My question is, how did you check the size of that file? In Linux, there is a difference between file size as and effective disk size. The latter can be much smaller if the file has "holes" in it (sparse files). From Wikipedia it seems that Windows supports that too. Check the effective size, it might be smaller than what you see in your file explorer.

bartgrefte commented 2 years ago

@agners I checked the size in the explorer window and properties window of the file.

On the properties window it says Size 11,5 GB (12.395.675.648 bytes) Size on disk 11,5 GB (12.396.593.152 bytes)

agners commented 2 years ago

Ok, yeah then it seems that VMware does not free up that space. I'd ask in a VMware forum, since they seem to support unmap/fstrim support, but it seems not to work entirly? Fstrim works fine on KVM/Proxmox and other virtualization environment, so it seems something VMware related.

bartgrefte commented 2 years ago

@agners Sorry for the delay, been a busy week.

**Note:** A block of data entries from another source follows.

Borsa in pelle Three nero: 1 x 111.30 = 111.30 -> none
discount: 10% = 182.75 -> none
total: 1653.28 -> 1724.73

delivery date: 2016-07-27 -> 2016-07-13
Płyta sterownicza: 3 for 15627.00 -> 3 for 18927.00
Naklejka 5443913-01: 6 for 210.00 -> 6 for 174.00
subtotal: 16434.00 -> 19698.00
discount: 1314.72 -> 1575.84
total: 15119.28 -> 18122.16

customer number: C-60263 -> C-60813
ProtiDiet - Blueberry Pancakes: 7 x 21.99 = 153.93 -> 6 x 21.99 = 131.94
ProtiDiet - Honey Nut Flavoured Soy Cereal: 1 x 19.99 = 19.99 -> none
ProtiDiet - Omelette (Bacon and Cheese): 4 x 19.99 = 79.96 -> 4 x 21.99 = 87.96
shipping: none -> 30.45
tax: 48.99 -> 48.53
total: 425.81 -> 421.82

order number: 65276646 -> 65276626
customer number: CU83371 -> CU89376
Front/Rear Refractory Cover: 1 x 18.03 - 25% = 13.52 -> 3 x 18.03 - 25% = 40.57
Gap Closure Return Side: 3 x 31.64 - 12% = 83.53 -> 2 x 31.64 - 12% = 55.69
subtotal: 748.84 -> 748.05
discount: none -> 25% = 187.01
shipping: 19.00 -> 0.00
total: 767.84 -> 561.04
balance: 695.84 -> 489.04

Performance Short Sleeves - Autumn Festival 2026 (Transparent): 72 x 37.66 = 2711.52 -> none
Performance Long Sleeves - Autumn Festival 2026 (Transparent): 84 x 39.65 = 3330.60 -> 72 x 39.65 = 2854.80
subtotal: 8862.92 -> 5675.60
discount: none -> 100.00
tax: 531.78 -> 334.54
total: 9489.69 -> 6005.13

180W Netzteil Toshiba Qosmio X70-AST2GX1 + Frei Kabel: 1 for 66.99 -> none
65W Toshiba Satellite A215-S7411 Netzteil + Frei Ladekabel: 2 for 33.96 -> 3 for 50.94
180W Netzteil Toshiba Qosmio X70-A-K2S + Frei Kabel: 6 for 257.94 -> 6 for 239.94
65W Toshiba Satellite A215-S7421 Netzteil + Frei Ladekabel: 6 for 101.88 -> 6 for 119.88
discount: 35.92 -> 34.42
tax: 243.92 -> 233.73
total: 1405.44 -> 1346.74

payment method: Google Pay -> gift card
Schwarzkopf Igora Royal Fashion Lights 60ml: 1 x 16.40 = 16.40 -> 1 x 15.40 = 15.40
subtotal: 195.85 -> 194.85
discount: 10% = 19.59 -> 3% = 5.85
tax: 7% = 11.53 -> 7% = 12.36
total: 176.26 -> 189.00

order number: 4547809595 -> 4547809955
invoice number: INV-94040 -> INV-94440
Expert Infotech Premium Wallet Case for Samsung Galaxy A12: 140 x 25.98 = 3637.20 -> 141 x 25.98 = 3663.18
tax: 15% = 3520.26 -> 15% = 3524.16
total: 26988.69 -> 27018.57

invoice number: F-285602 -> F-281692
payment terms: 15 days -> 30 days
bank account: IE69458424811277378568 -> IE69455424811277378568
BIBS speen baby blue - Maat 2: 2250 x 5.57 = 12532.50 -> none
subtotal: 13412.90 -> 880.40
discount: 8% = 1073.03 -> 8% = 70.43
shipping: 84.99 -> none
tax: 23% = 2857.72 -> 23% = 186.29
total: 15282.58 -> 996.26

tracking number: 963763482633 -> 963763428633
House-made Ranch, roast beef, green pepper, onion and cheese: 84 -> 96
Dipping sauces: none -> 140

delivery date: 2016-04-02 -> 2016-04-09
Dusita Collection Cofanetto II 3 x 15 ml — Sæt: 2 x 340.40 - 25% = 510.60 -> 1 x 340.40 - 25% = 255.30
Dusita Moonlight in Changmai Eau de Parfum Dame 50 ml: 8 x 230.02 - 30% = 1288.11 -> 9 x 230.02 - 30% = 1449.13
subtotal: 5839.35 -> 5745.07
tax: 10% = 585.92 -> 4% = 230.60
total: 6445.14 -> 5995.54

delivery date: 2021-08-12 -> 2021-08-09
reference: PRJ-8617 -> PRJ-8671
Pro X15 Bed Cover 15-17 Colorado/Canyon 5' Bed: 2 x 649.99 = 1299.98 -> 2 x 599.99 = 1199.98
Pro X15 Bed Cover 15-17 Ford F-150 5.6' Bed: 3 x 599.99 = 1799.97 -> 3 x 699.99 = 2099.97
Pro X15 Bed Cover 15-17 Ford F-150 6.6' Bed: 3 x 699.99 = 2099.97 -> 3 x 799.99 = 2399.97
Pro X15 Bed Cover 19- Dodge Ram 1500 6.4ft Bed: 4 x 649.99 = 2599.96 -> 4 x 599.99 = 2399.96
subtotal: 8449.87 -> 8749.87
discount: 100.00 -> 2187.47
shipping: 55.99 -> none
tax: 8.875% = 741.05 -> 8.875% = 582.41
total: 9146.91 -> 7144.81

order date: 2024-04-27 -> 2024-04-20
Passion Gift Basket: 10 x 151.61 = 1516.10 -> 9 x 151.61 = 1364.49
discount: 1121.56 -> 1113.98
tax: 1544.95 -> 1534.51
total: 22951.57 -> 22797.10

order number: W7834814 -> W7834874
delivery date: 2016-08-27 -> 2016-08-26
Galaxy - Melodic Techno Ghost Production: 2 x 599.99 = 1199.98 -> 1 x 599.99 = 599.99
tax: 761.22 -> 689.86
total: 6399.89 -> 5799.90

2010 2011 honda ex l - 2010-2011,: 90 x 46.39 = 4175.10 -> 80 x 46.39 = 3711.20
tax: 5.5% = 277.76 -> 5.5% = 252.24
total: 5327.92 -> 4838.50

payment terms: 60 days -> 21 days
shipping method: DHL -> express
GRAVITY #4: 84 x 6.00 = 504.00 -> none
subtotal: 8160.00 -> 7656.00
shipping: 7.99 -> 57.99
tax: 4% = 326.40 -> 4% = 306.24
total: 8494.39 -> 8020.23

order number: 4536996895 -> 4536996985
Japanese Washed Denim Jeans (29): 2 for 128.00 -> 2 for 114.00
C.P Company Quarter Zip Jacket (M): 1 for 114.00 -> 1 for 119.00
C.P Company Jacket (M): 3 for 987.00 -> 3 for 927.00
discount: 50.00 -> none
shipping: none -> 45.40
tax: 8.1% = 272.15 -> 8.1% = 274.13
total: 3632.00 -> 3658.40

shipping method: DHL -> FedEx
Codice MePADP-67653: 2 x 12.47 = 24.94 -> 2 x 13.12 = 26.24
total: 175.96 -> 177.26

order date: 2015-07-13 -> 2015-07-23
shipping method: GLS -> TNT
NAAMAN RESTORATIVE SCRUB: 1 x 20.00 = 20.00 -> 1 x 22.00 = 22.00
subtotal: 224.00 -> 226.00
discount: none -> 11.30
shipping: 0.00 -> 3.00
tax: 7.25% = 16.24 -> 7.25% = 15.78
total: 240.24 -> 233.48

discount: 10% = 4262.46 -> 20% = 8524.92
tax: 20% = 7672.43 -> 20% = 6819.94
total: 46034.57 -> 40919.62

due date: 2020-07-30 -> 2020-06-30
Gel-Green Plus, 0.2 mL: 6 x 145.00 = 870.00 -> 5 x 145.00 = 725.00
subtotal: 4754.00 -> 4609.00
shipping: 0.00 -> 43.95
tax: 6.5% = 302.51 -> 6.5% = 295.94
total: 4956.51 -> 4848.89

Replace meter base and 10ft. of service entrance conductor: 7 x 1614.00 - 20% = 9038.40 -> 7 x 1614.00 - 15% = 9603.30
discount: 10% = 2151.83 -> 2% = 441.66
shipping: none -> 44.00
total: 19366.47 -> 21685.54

Just opened a topic on VMWare's forum: https://communities.vmware.com/t5/VMware-Workstation-Pro/disk-size-is-not-dynamically-shrinking/m-p/2881580#M172880 Now let's hope someone can figure this out.

bartgrefte commented 2 years ago

@agners Late update (put this aside for a while) and finally some progress :)

The VMDK has shrunk from 13.5GB to 6.9GB by doing cat /dev/zero > zero.fill;sync;sleep 1;sync;rm -f zero.fill, followed by vmware-vdiskmanager -k "C:\Users\Bart\Documents\Virtual Machines\Home Assistant OS 64-bit\haos_ova-6.2.vmdk" after I shutdown the VM.

So.... since that works, any idea why the build in method doesn't seem to do what it's supposed to in VMware Workstation?

agners commented 2 years ago

Moderator wila says at the above mentioned thread:

Whereas fstrim only works for virtual disks that support the discard command.

So I think it should work with fstrim, especially with SCSI disks. Maybe it did not work initially (before SCSI or disk.scsiUnmapAllowed was set)? Since trim is incremental, it could be that whatever blocks have been written before those changes did not got freed up until you zero'ed out and deleted the blocks explicitly with above method.